__PROBLEM STATEMENT__
Would you print the lines below exactly, beginning at the line that has "html: none ->" and stopping after the line that has "the images.Thanks for"? Only those lines, and no pictures.

__INPUT RECORDS__
====================
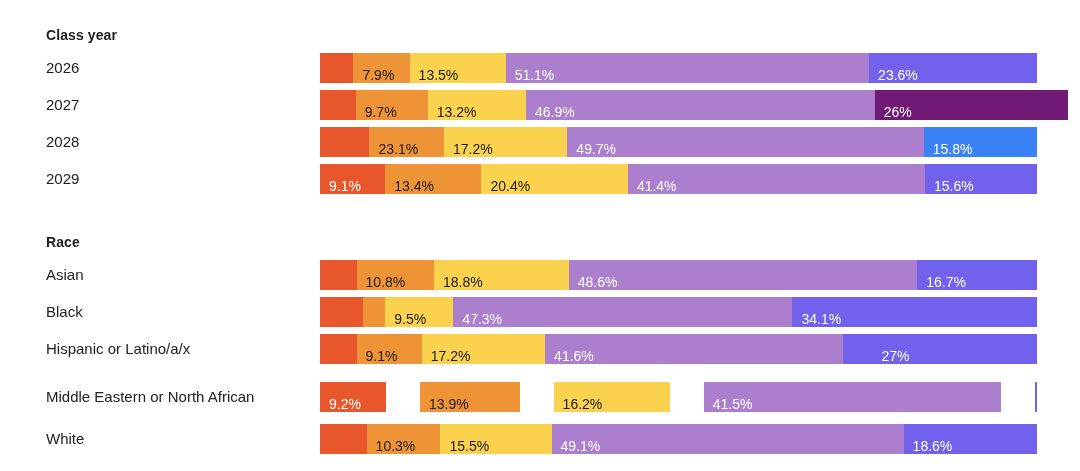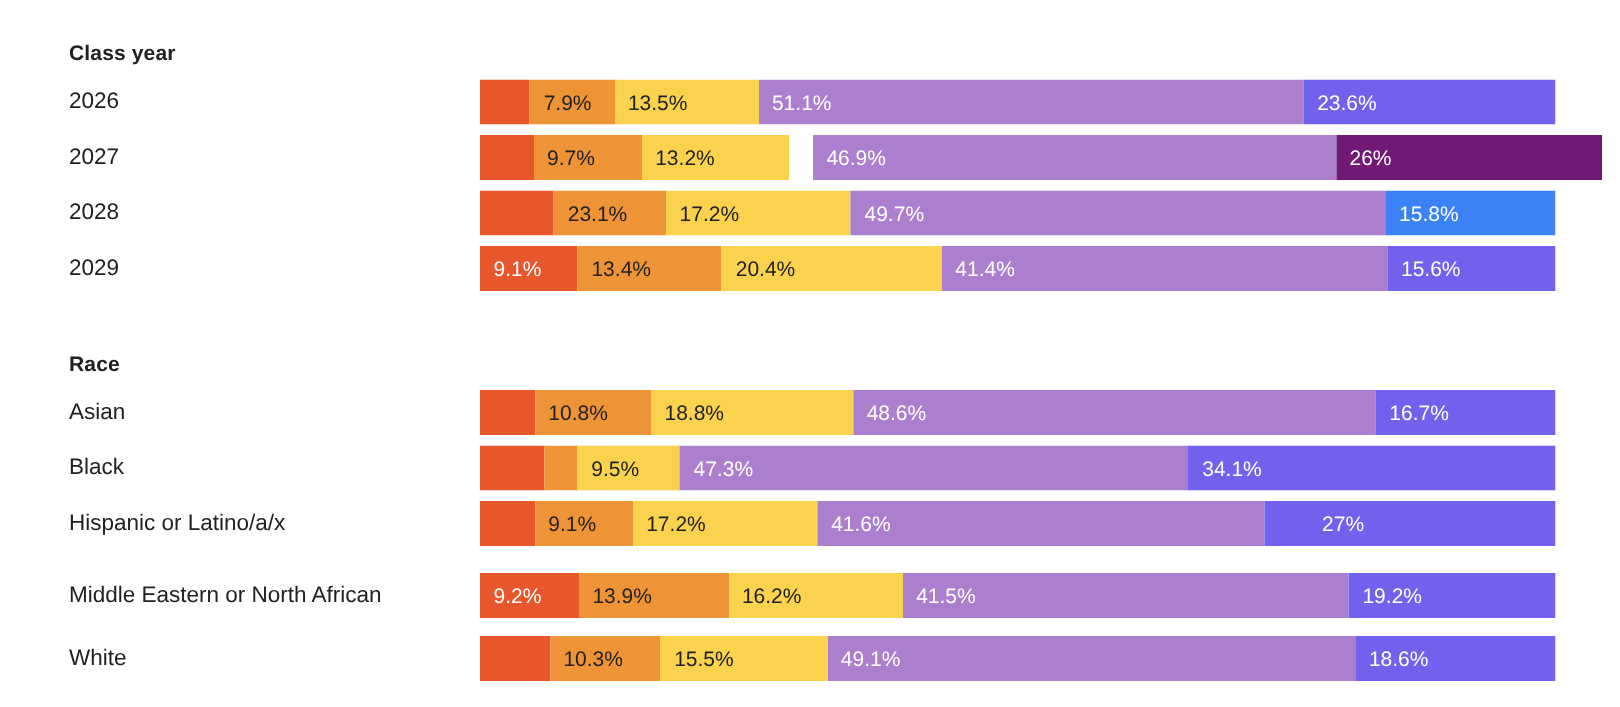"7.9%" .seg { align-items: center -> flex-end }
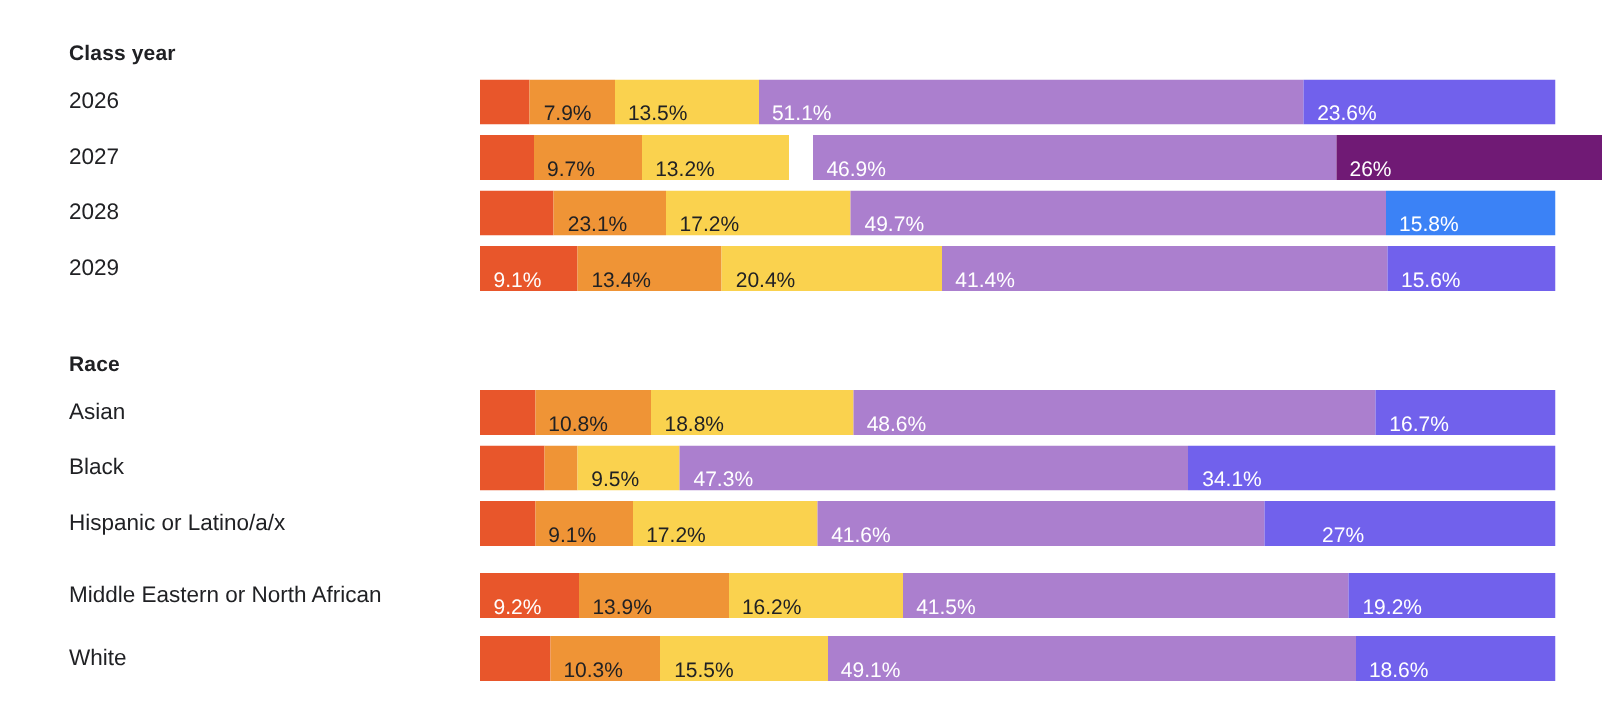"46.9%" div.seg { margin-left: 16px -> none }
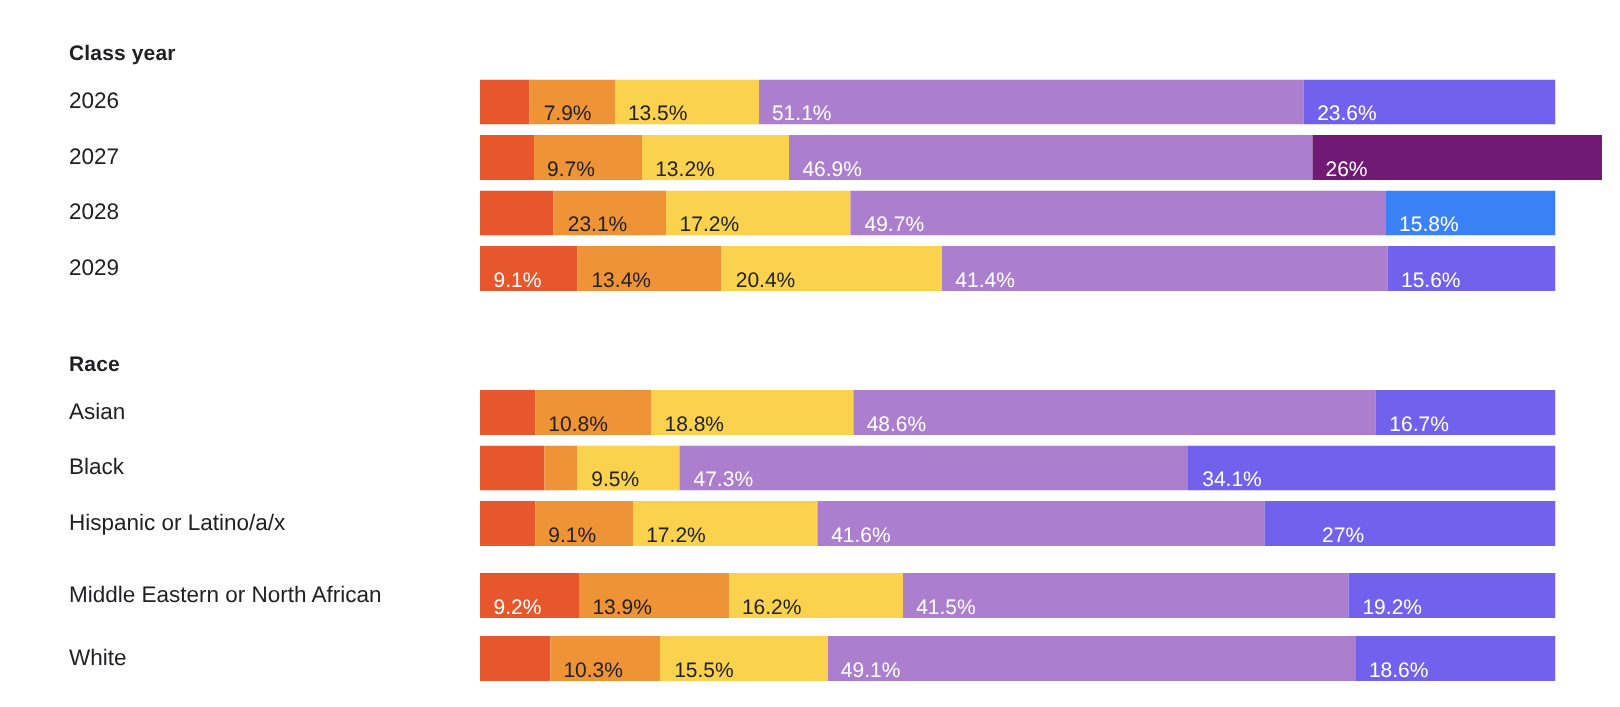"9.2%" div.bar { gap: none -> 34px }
====================
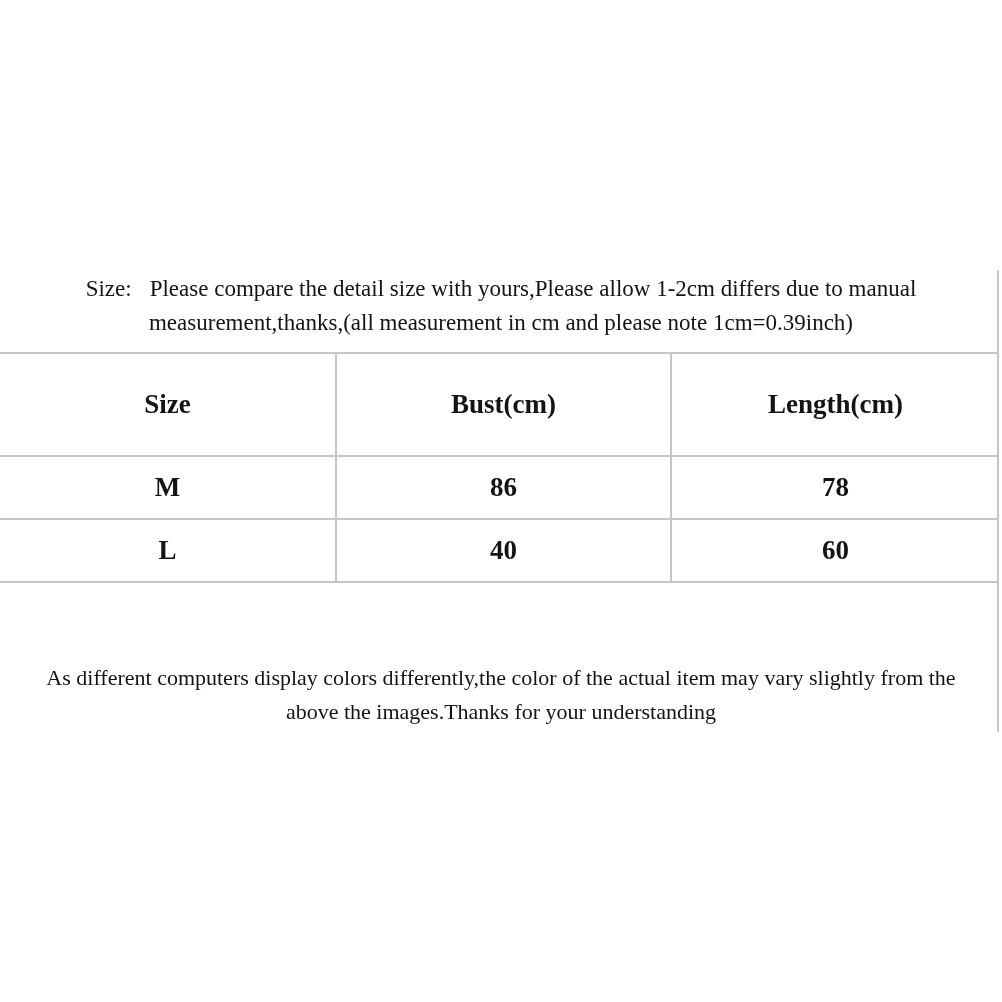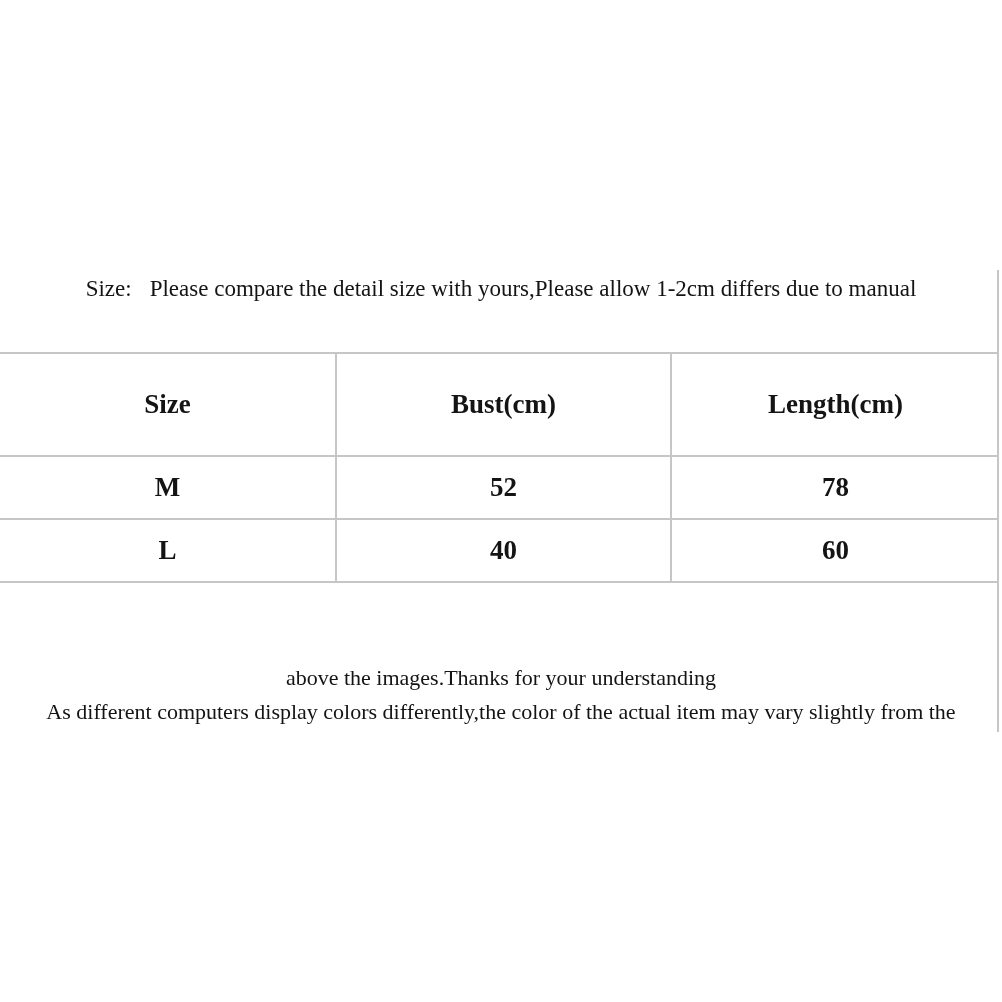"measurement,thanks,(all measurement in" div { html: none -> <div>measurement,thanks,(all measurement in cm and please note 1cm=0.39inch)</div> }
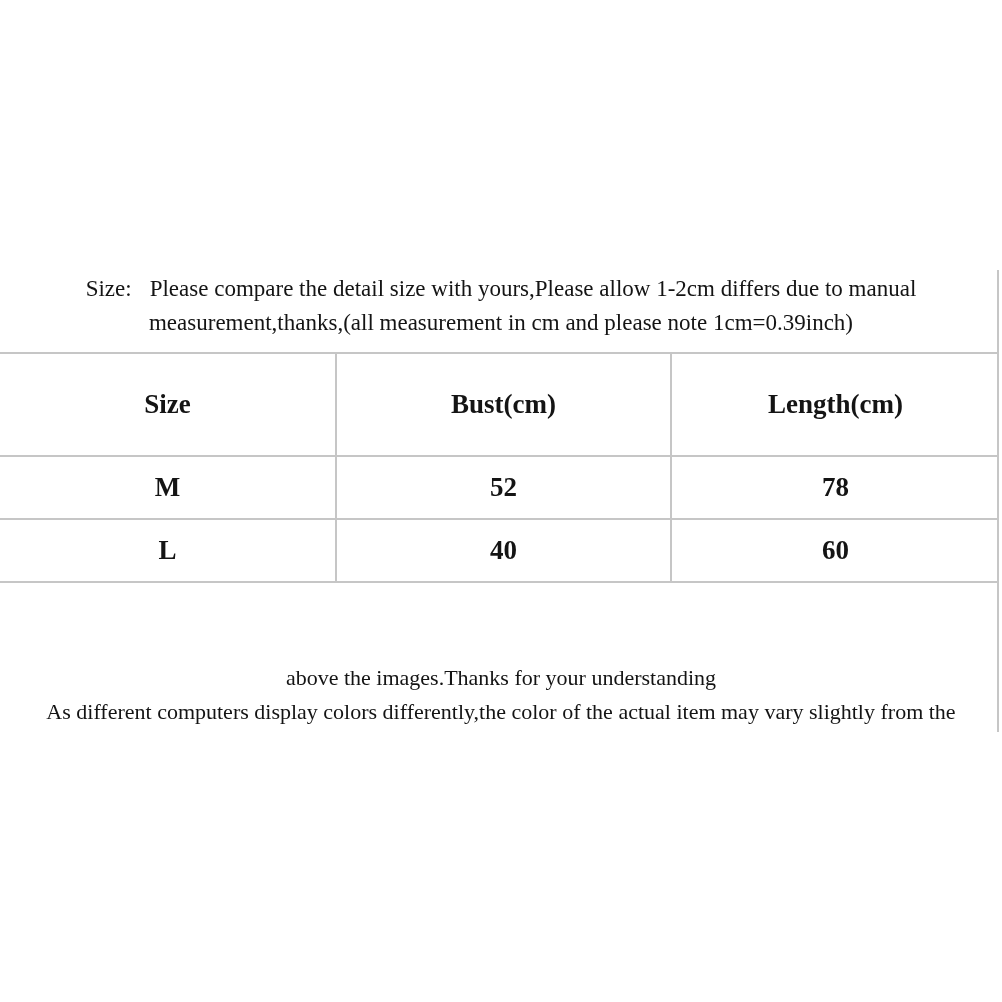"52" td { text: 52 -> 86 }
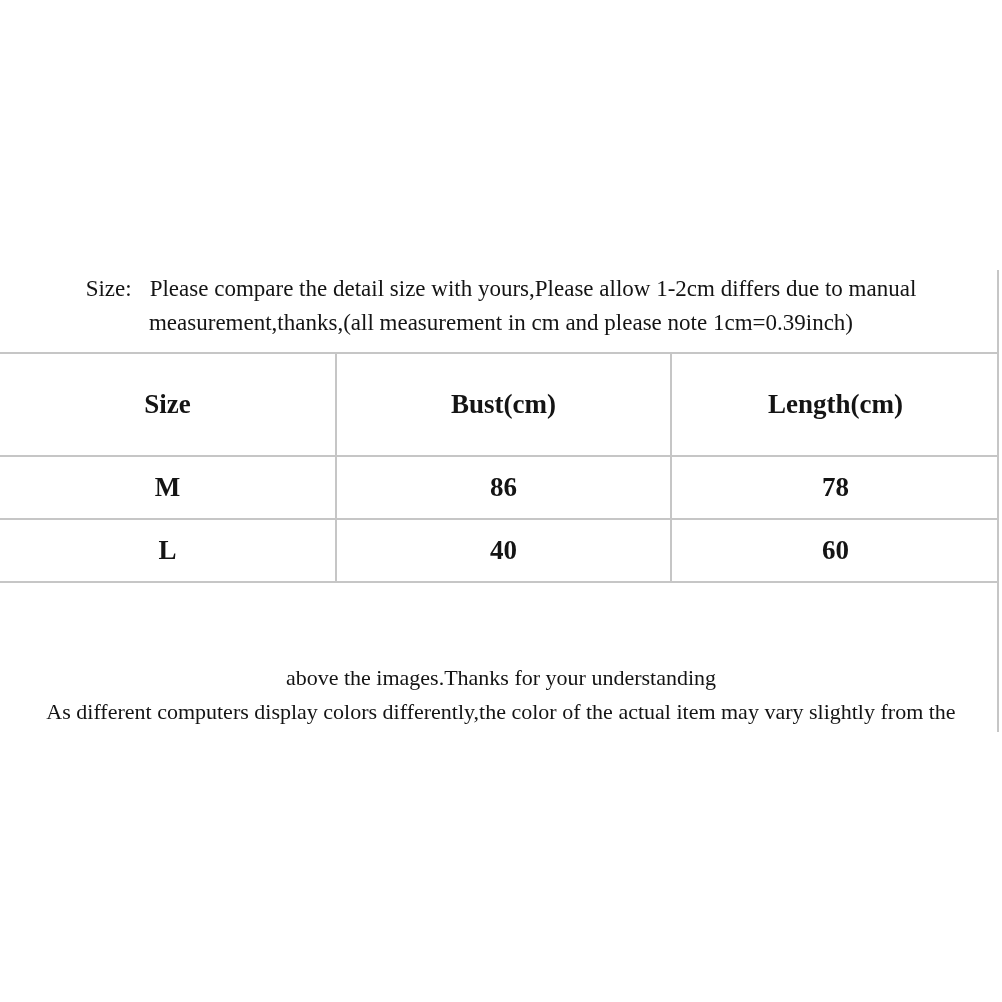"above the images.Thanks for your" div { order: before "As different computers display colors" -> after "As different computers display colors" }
====================
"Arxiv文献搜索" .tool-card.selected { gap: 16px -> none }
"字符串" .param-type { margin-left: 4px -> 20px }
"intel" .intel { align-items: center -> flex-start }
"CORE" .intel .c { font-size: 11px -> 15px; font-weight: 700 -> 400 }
====================
__SOLUTION__
"measurement,thanks,(all measurement in" div { html: none -> <div>measurement,thanks,(all measurement in cm and please note 1cm=0.39inch)</div> }
"52" td { text: 52 -> 86 }
"above the images.Thanks for your" div { order: before "As different computers display colors" -> after "As different computers display colors" }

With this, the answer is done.